Pursuant to the joint venture agreement, we have the right to call up to a 50% of the equity interest in the Hedrin JV of the 52.38% equity interest currently held by Nordic in exchange for such number of shares of our common stock equal to the portion of Nordic's investment in the Hedrin JV (not to exceed $5 million) that we call by the dollar amount of Nordic's investment in the Hedrin JV up to $5 million, divided by $0.07, as adjusted for the 2010 Private Placement, and as further adjusted from time to time for stock splits and other specified events.  The call right is only exercisable by us if the price of our common stock has closed at or above $1.40 per share for 30 consecutive trading days.  During the first 30 consecutive trading days in which our common stock closes at or above $1.40 per share, we may exercise up to 25% of the call right.  During the second 30 consecutive trading days in which our common stock closes at or above $1.40 per share, we may exercise up to 50% of the call right on a cumulative basis.  During the third consecutive 30 trading days in which our common stock closes at or above $1.40 per share, we may exercise up to 75% of the call right on a cumulative basis.  During the fourth consecutive 30 days in which our common stock closes at or above $1.40 per share, we may exercise up to 100% of the call right on a cumulative basis.  Nordic may refuse the call, either by paying $1.5 million multiplied by the percentage of Nordic's investment being called or forfeiting an equivalent portion of the put right, calculated on a pro rata basis for the percentage of the Nordic equity interest called by us.   The call right expires on February 25, 2013.  For purposes of Nordic’s right to put, and our right to call,  up to a 50% equity interest in the Hedrin JV of the 52.38% equity interest currently held by Nordic, the amount of Nordic’s investment is $5,000,000.

As per the limited partnership agreement between us and Nordic, in the event that a limited partner in the Hedrin JV determines, in its reasonable goods faith discretion, that the Hedrin JV requires additional capital for the proper conduct of its business that limited partner shall provide each limited partner with a written request for contribution of such limited partner’s proportionate share, in accordance to the then respective equity ownership in the Hedrin JV, of such requested additional capital amount.

As per the terms of the limited partnership agreement, if a limited partner declines to so contribute, elects to contribute but thereafter fails to do so timely, or elects to contribute and timely does contribute some, but not all of, its proportionate share of the requested additional capital amount, the other limited partner shall have the option to contribute the remaining balance of such requested additional capital amount.

As per the terms of the limited partnership agreement the general partner shall determine the fair market value of the shares for purposes of determining how to allocate the number of shares of the Hedrin JV to be issued in consideration for the contribution of capital.  If the general partner is unable to determine the fair market value of the shares, the fair market value for the shares shall be determined in good faith by the contributing limited partner if such amount is equal to or greater than the most recent valuation of such Hedrin JV shares.

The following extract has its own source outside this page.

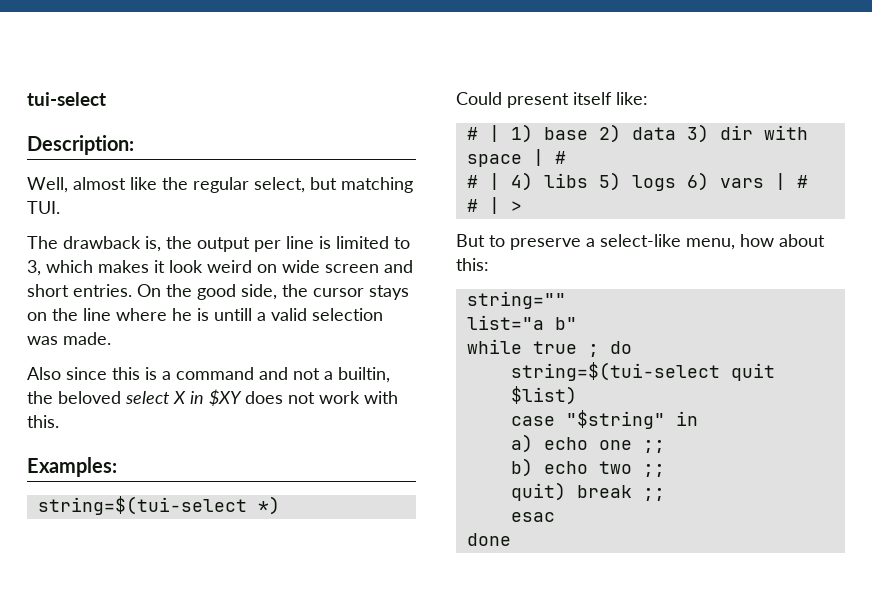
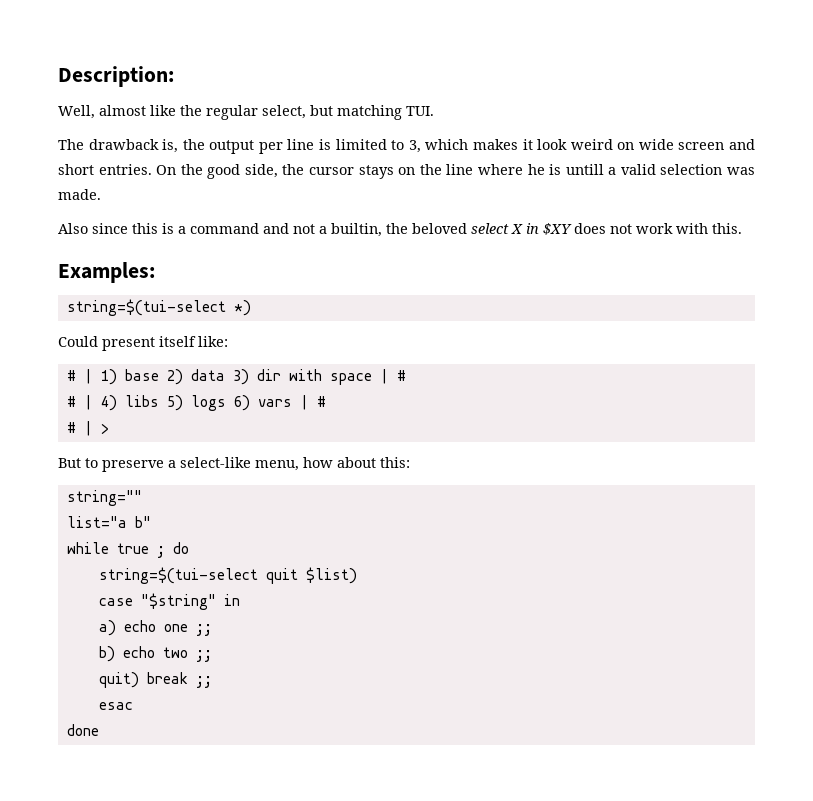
[27,92,106,106] tui-select // -> (58, 76) none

On December 31, 2009, Nordic delivered a written notice to us for a $1,000,000 capital increase to the Hedrin JV.  In January 2010, Nordic made its capital contribution to the Hedrin JV of $500,000.  We did not have sufficient funds to make such a capital contribution within the required time period prescribed in the limited partnership agreement.

As the general partner was unable to determine the fair market value of the shares, Nordic, the contributing limited partner, determined in good faith that the fair market value of the shares was equal to the most recent valuation.  The most recent valuation was the February 2009 investment of $1,500,000 into the Hedrin JV by Nordic at $5,000 per share.  As a result of Nordic’s investing an additional $500,000 in the Hedrin JV the ownership percentages of the Hedrin JV have changed from 50% to Nordic and 50% for us to 52.38% to Nordic and 47.62% for us.  In the event that Nordic exercises its option to invest the remaining $500,000 of the $1,000,000 capital increase then the ownership percentage shall change to 54.55% for Nordic and 45.45% for us.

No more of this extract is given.